Taxa de risco vai dividir 4,6 milhões de vacinas entre mais de 20 estados
SP aplicou primeiras doses da CornaVac no domingo (17)
SP aplicou primeiras doses da CornaVac no domingo (17) Divulgação

O Ministério da Saúde começa nesta segunda-feira (18) a distribuição de 4.636.936 doses de CoronaVac a todos os estados da federação sem ter ao certo a quantidade de doses que será recebida por cada um deles.
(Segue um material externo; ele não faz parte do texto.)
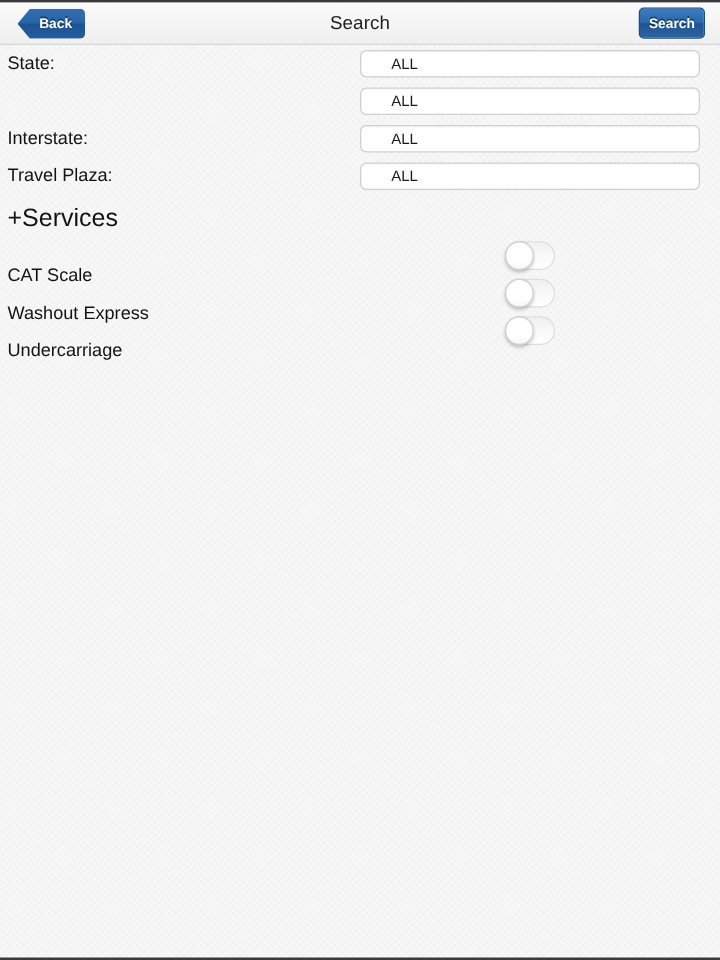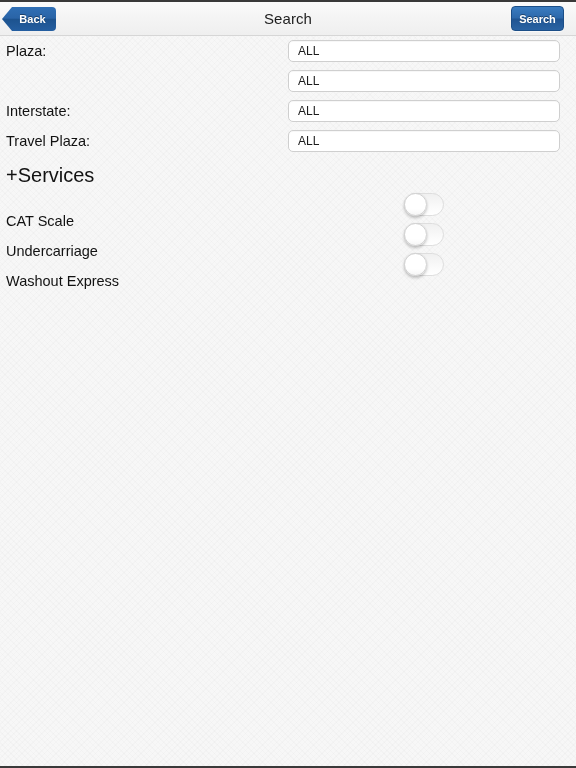--- a/index.html
+++ b/index.html
@@ -61,7 +61,7 @@
   
   .back-btn {
     position: absolute;
-    left: 2px;
+    left: 14px;
     top: 5px;
     width: 54px;
     height: 24px;

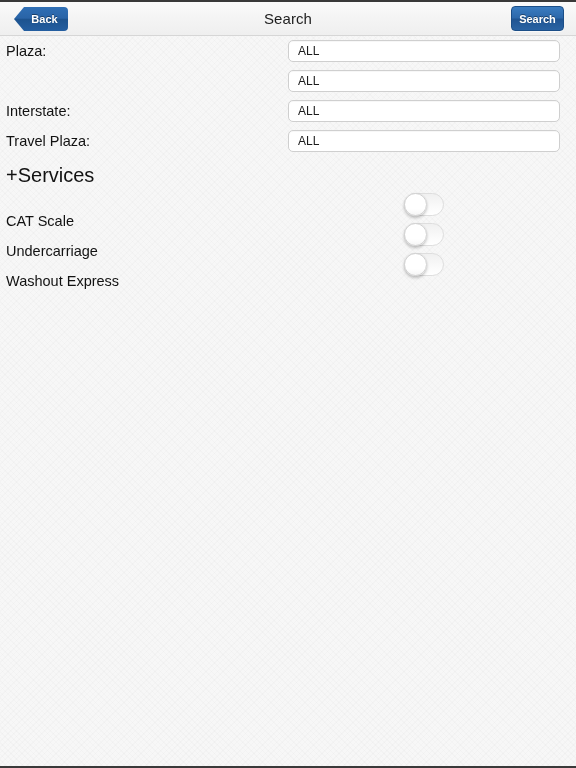--- a/index.html
+++ b/index.html
@@ -231,7 +231,7 @@
   <div class="form-area">
 
     <div class="field-row">
-      <span class="field-label">Plaza:</span>
+      <span class="field-label">State:</span>
       <input class="field-input" type="text" value="ALL" style="">
     </div>
 

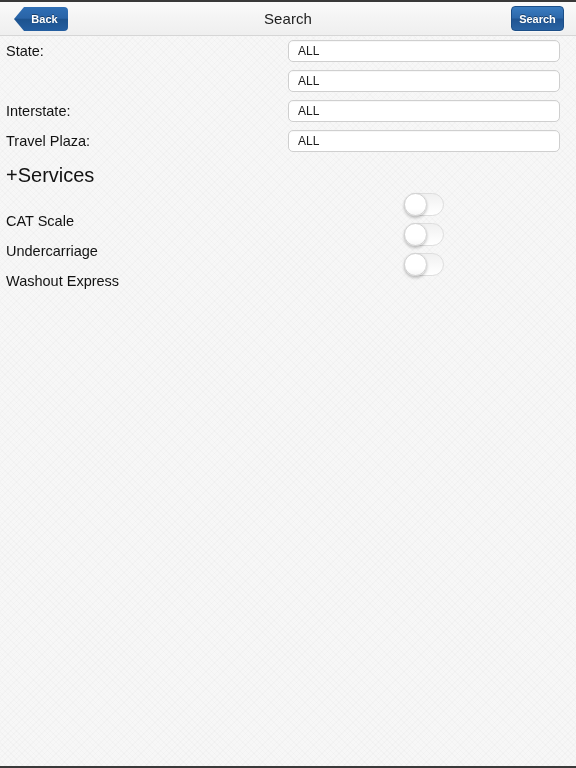--- a/index.html
+++ b/index.html
@@ -144,7 +144,7 @@
     width: 272px;
     height: 22px;
     box-sizing: border-box;
-    padding: 0 9px;
+    padding: 0 24px;
     font-family: inherit;
     font-size: 12px;
     color: #1b1b1b;

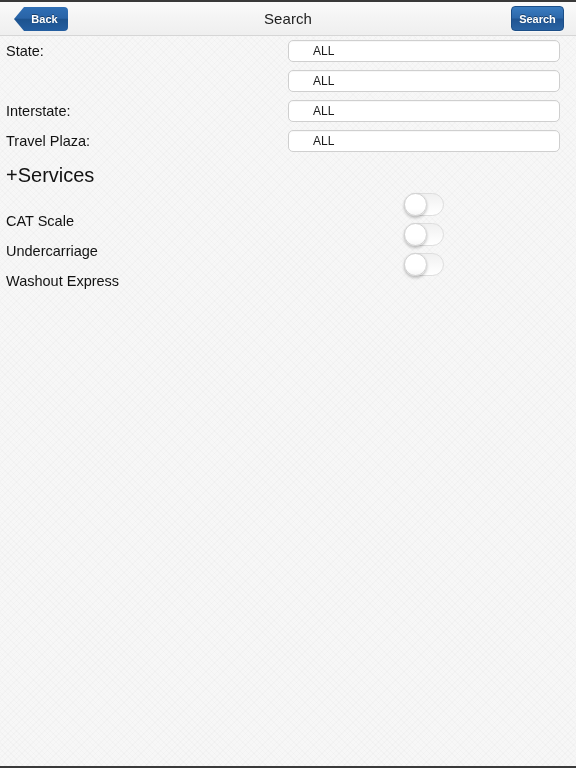--- a/index.html
+++ b/index.html
@@ -261,19 +261,19 @@
     </div>
 
     <div class="toggle-row">
+      <span class="toggle-label">Washout Express</span>
+      <div class="switch">
+        <span class="knob"></span>
+      </div>
+    </div>
+
+    <div class="toggle-row">
       <span class="toggle-label">Undercarriage</span>
       <div class="switch">
         <span class="knob"></span>
       </div>
     </div>
 
-    <div class="toggle-row">
-      <span class="toggle-label">Washout Express</span>
-      <div class="switch">
-        <span class="knob"></span>
-      </div>
-    </div>
-
   </div>
 </div>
A única exceção é São Paulo, que já conta com outras 1.357.640 doses que começaram a ser aplicadas no domingo (17), logo após a aprovação da Anvisa (Agência Nacional de Vigilância Sanitária).  Os demais governadores afirmam que seus Estados já estão preparados para começar a imunização na quarta-feira (20).

Não há detalhes ainda do número de doses que será destinado a cada estado. Em uma divisão equitativa, menos de 200 mil seriam distribuídas para cada um. No entanto, há casos como o de Manaus, em que o aumento no número de casos foi tamanho que a semana foi marcada pelo desespero provocado pela falta de oxigênio para os pacientes.

Cerca de 150 pacientes com covid-19 de Manaus (AM) começaram a ser transferidos para oito capitais brasileiras na sexta-feira (15). A operação é coordenada pelo Ministério da Saúde e pelos governos estaduais e do Distrito Federal, com o objetivo é aliviar a rede hospitalar - pública e privada - da capital do Amazonas. Tanques de oxigênio e toneladas de insumos tiveram que ser transportados de outros estados para suprir a demanda. 

Em coletiva no domingo, o ministro Eduardo Pazuello disse que determinou que fosse levada em conta uma taxa de risco na distribuição de doses por estado. "Determinamos que houvesse uma taxa de risco colocada na distribuição para um Estado com mais risco ter mais entrega, e outro com menos risco ter a quantidade necessária para começar o trabalho. É uma coisa variável, que pode ir mudando ao longo do tempo", afirmou.

Os planos dos Estados para vacinar as pessoas incluem estratégias que preveem desde transformar escolas, igrejas ou quartéis em salas de vacinação até investir em sistema de drive-thru. Em algumas localidades mais remotas, a logística inclui transportar doses de barco ou avião e até armazená-las em frigorífico de peixe.